*Exercise details:* Exact wording is required: give all the records again, minus the pictures.
-------- Exercise input --------
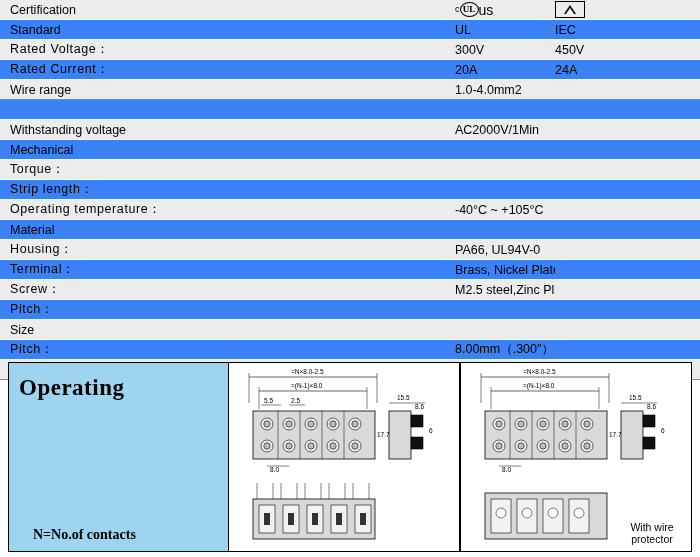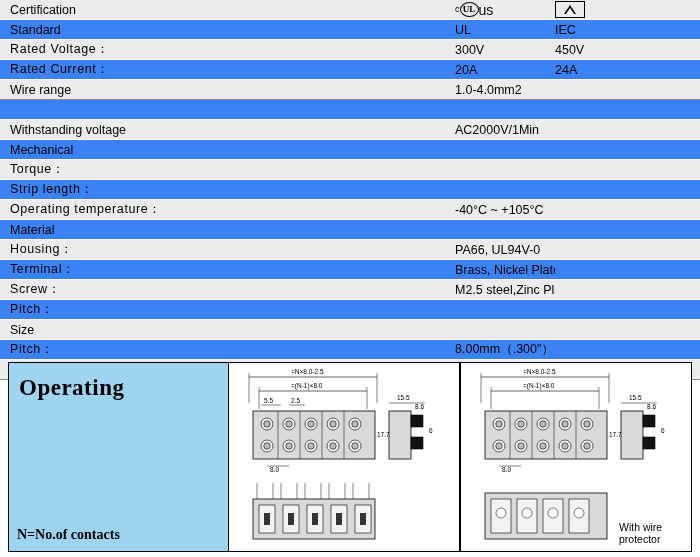"N=No.of contacts" .dims-note { left: 8px -> 24px }
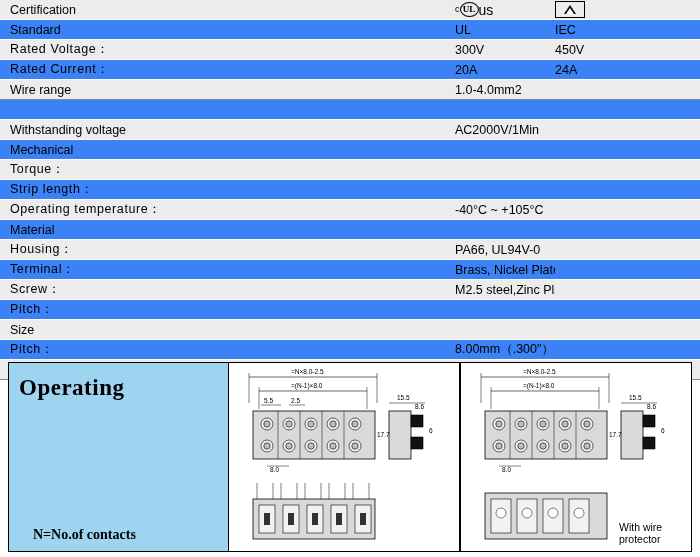"With wire protector" .wire-note { text-align: left -> center }
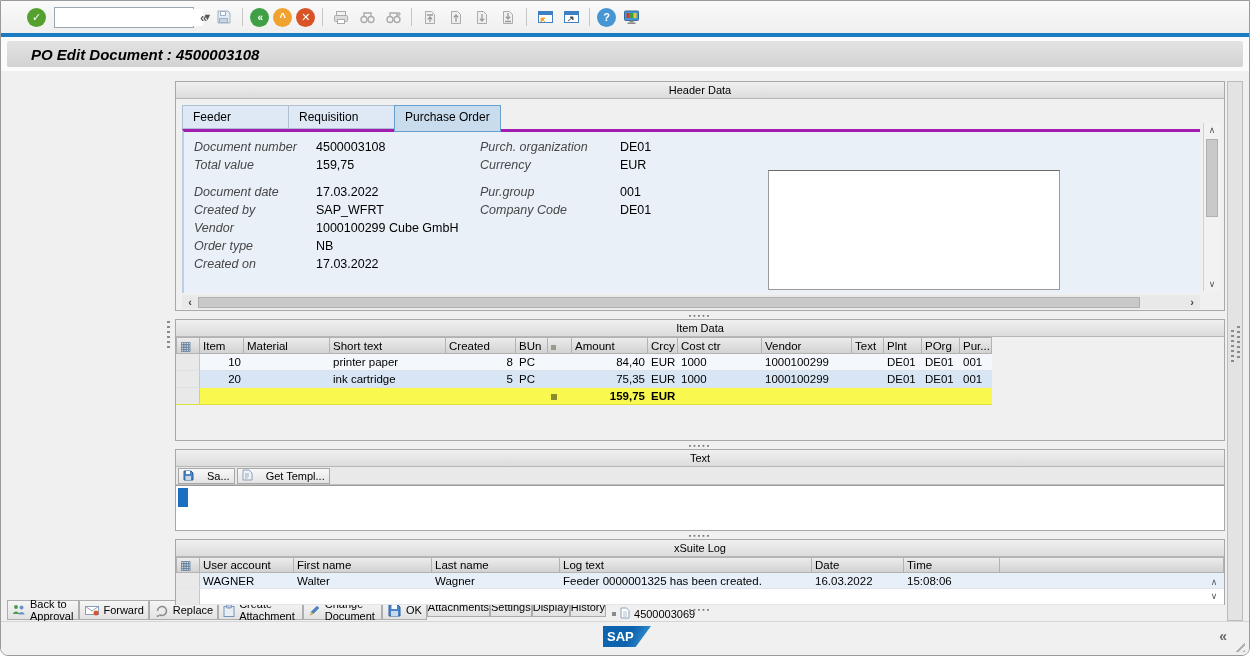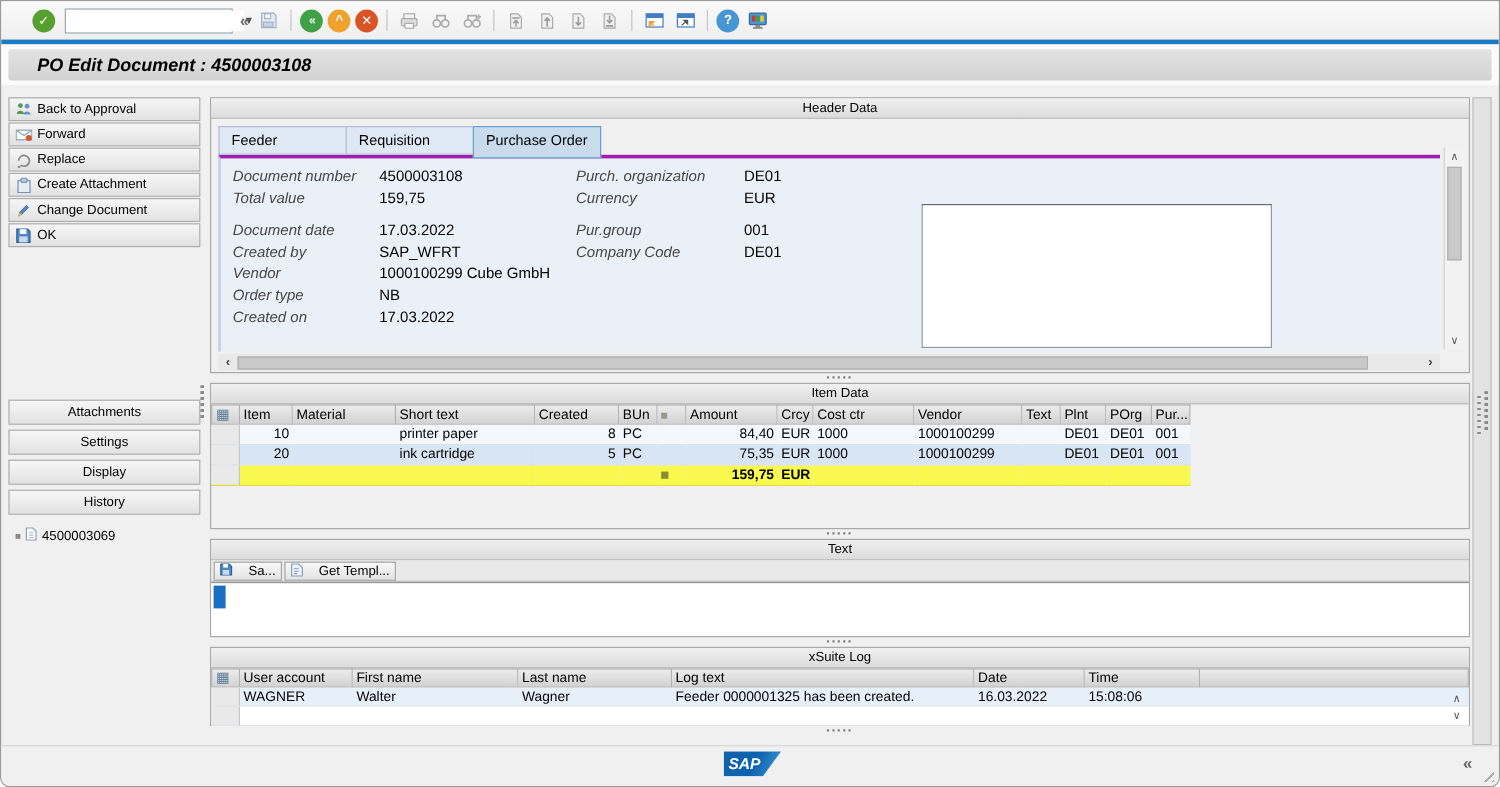"Back to Approval" .sidebar { align-items: none -> flex-end; flex-direction: column -> row }
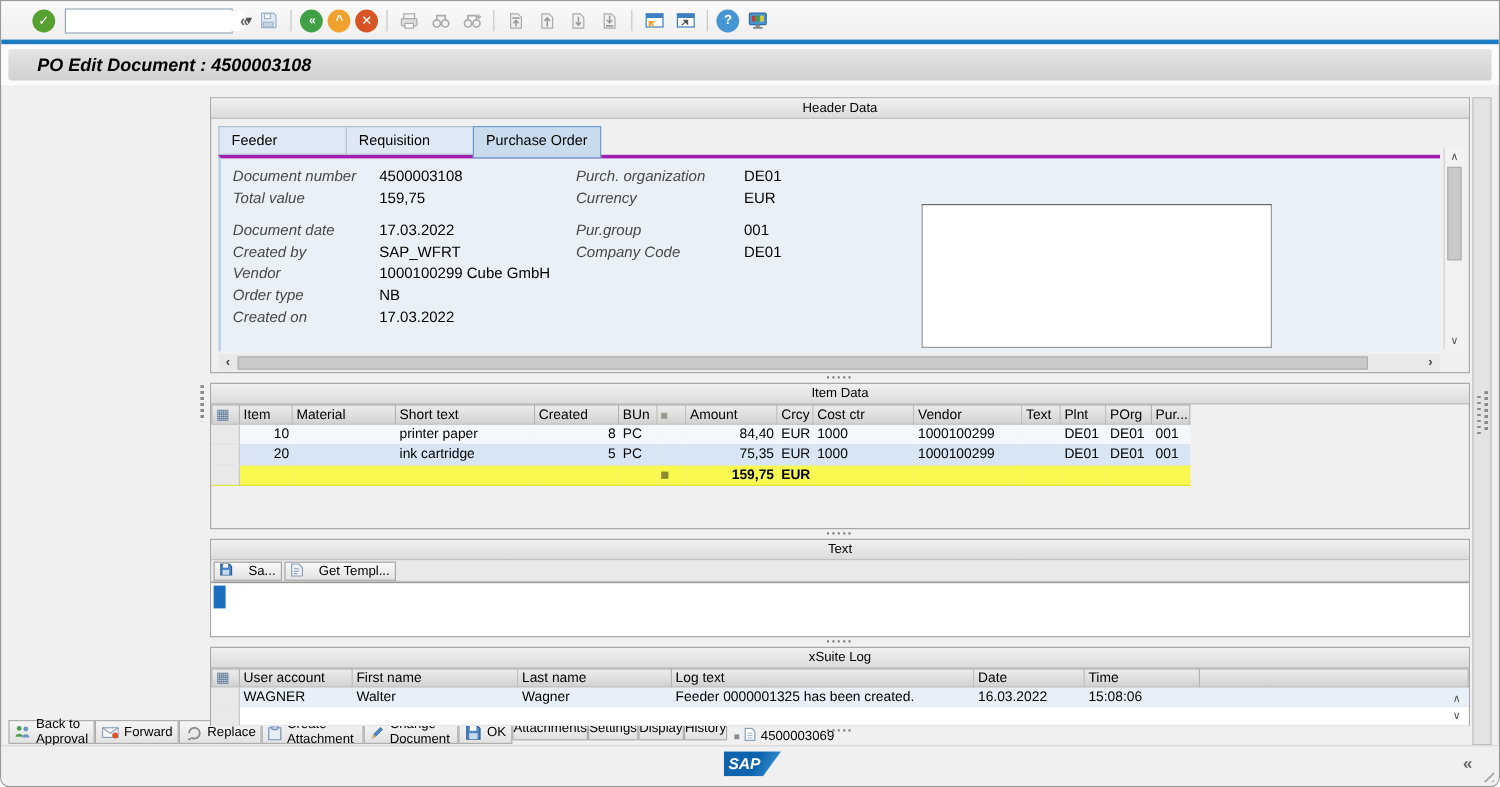"SAP" .sap-logo { font-style: italic -> none }
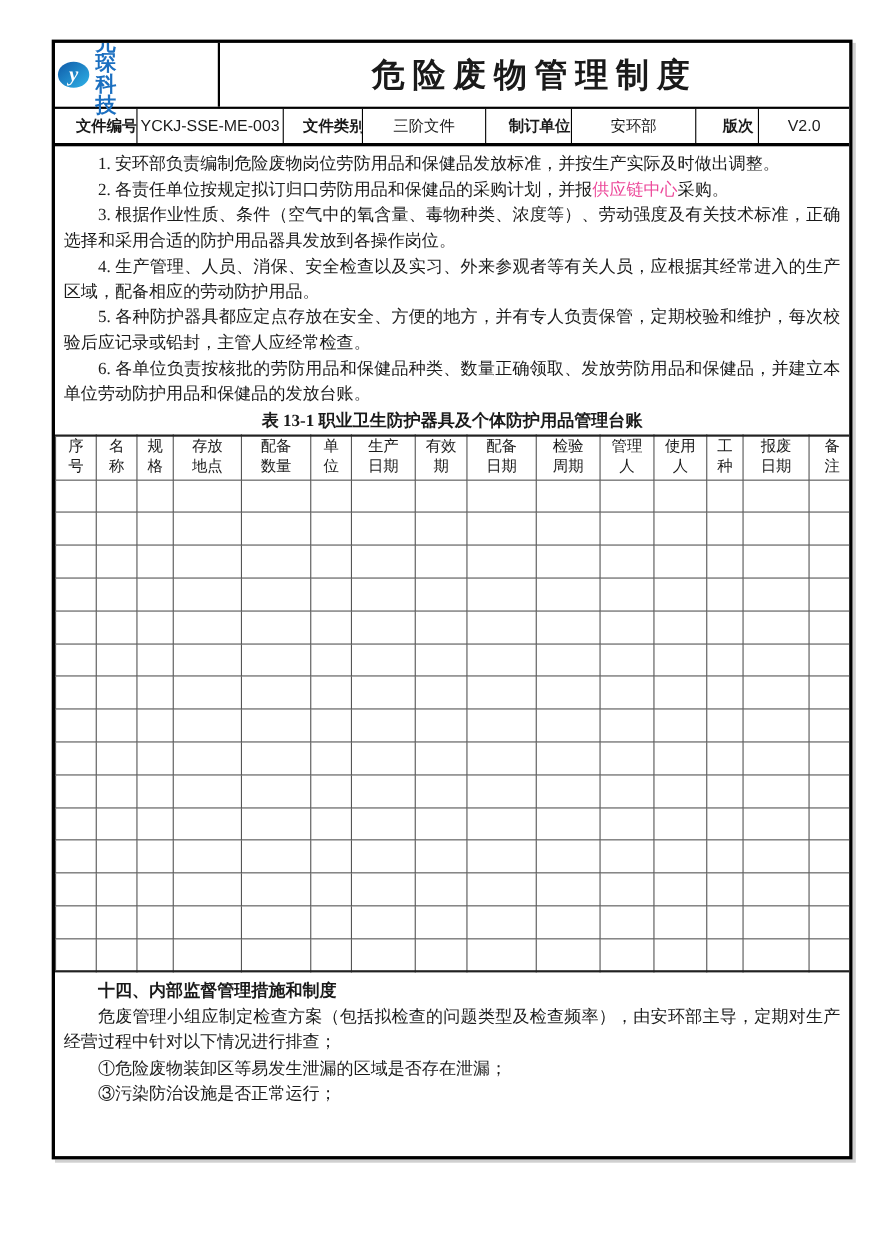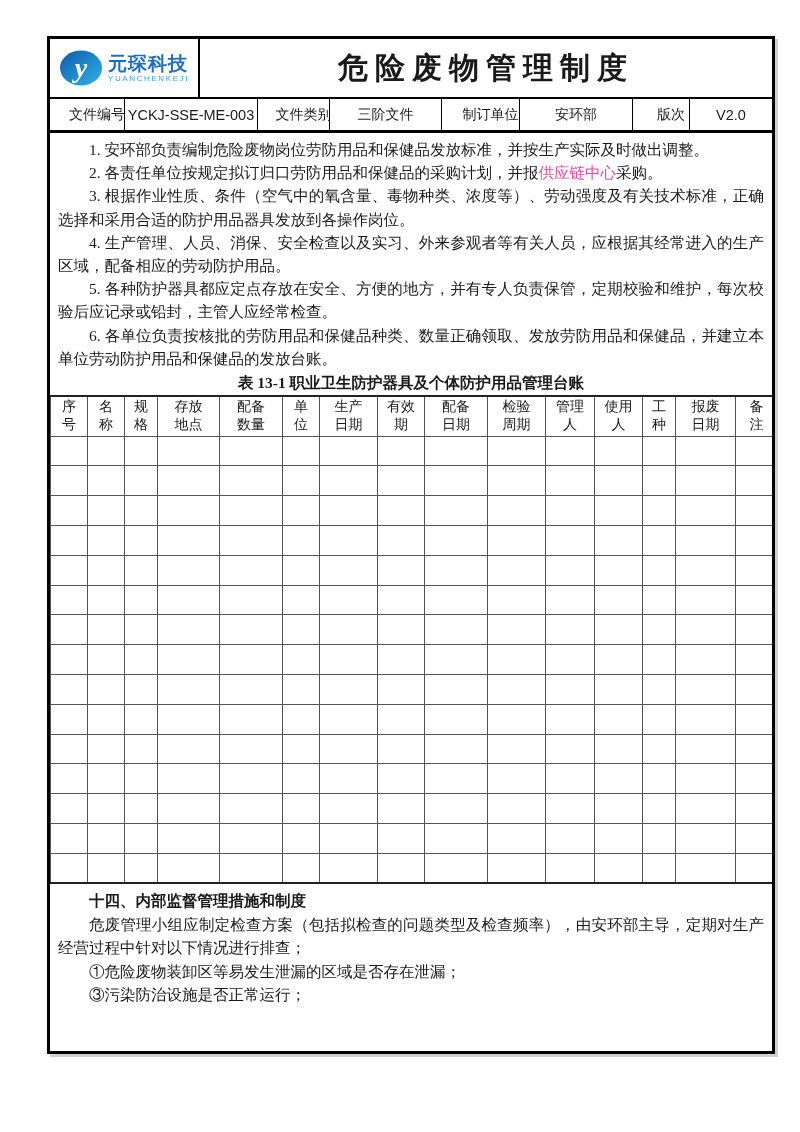"元琛科技" .logo-text-wrap { flex-direction: column -> row }
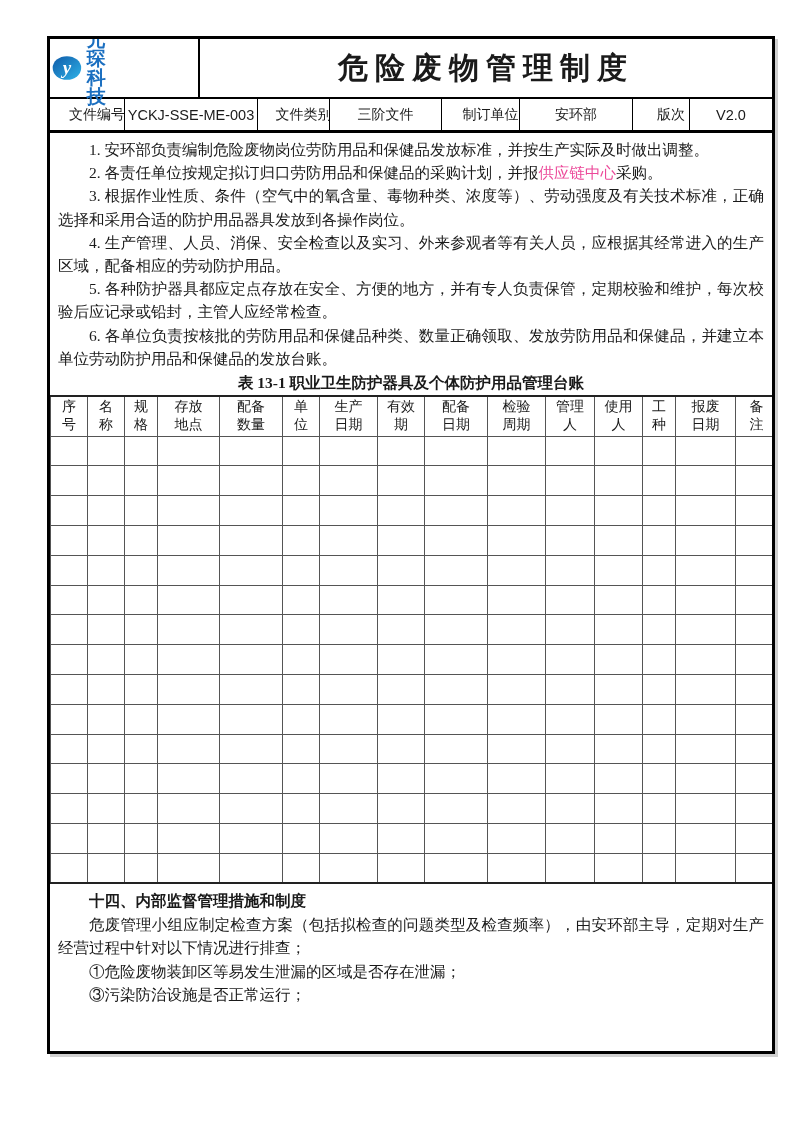"文件编号" .meta-label { font-weight: normal -> bold }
--------
*Solution to the exercise:*
"N=No.of contacts" .dims-note { left: 8px -> 24px }
"With wire protector" .wire-note { text-align: left -> center }
"Back to Approval" .sidebar { align-items: none -> flex-end; flex-direction: column -> row }
"SAP" .sap-logo { font-style: italic -> none }
"元琛科技" .logo-text-wrap { flex-direction: column -> row }
"文件编号" .meta-label { font-weight: normal -> bold }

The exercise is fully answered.